[MATERIAL TO PROCESS]

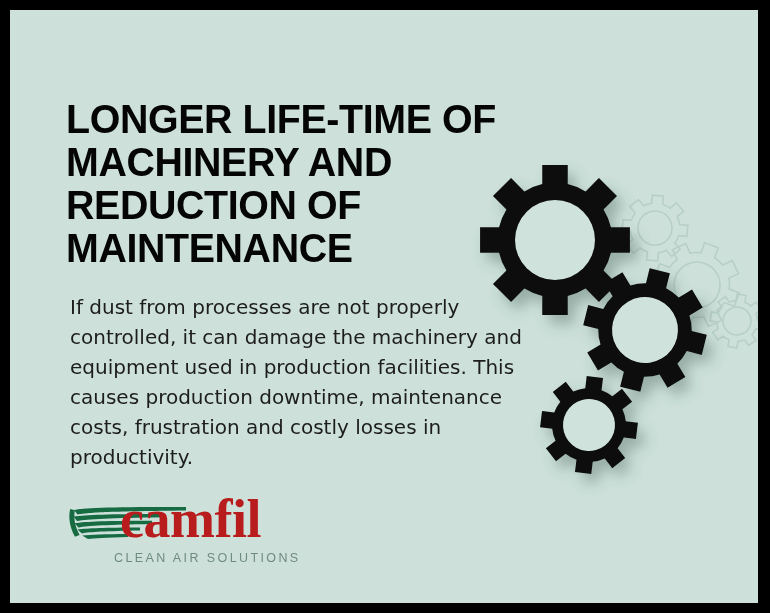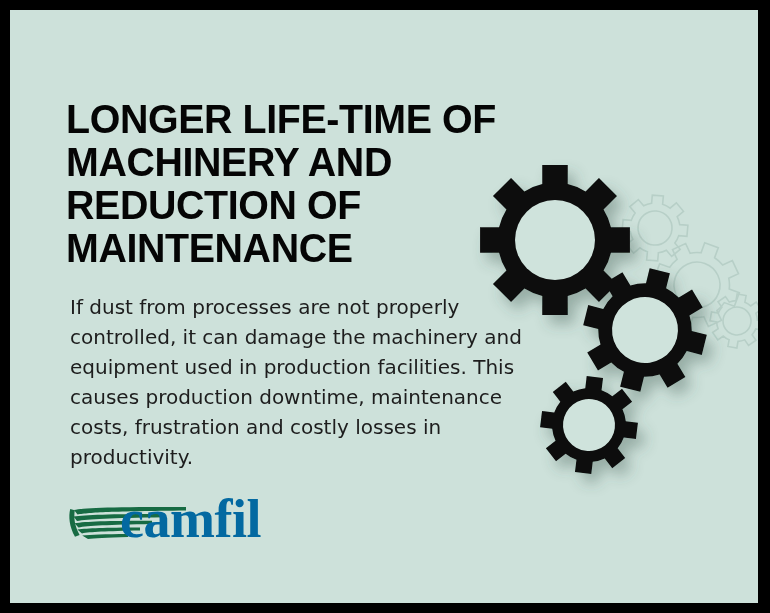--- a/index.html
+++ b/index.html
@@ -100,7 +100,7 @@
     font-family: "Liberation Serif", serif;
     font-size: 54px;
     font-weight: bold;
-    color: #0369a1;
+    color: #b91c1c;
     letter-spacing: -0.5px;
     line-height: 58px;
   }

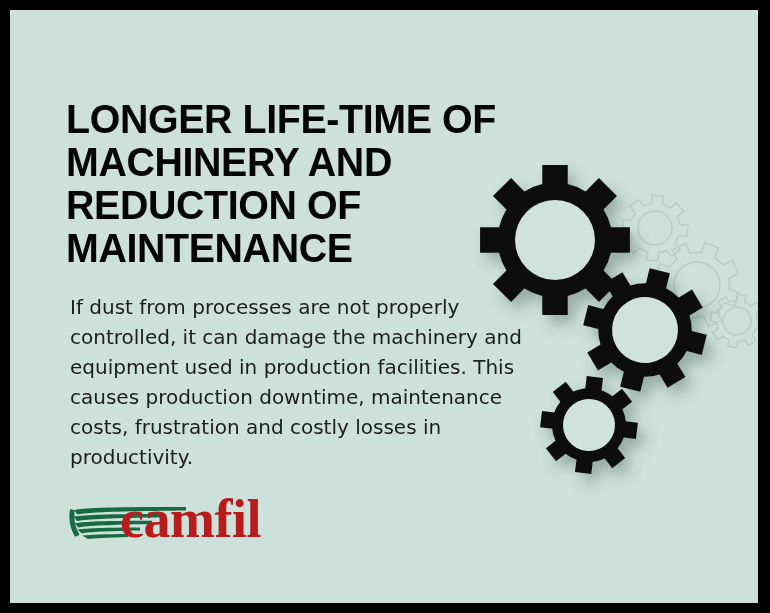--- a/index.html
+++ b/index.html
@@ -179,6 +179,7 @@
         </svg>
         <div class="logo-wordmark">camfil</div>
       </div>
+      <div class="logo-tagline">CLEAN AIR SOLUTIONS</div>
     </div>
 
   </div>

[/MATERIAL TO PROCESS]
[MATERIAL TO PROCESS]

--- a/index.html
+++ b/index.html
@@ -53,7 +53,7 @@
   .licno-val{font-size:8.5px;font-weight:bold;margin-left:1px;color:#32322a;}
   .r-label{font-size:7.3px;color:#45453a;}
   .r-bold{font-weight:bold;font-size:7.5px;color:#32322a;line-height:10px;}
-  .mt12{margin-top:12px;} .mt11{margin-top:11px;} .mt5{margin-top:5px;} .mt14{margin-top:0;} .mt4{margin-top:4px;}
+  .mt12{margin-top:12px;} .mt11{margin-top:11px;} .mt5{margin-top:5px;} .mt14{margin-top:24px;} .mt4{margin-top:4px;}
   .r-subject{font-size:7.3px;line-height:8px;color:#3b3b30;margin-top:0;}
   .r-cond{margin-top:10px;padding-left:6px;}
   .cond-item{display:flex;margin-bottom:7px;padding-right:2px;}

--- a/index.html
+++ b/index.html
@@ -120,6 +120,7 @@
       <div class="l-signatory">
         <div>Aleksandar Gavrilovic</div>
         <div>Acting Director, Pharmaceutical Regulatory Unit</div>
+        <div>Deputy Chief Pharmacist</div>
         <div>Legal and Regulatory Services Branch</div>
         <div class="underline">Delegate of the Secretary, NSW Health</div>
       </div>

[/MATERIAL TO PROCESS]
[MATERIAL TO PROCESS]

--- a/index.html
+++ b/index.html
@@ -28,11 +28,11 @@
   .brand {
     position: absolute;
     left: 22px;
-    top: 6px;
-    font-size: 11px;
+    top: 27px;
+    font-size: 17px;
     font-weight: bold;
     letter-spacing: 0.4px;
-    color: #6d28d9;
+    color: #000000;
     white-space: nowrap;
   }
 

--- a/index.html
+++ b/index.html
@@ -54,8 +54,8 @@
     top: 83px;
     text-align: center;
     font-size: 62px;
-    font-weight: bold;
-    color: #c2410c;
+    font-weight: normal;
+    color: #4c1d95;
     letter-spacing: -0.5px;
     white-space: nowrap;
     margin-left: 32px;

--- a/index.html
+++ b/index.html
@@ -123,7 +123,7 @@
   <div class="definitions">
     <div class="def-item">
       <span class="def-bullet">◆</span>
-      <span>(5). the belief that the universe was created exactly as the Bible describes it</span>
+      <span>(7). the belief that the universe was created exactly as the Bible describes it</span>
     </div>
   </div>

[/MATERIAL TO PROCESS]

Among the records above, find the lines that contain "Bible" and copy every one.

-      <span>(5). the belief that the universe was created exactly as the Bible describes it</span>
+      <span>(7). the belief that the universe was created exactly as the Bible describes it</span>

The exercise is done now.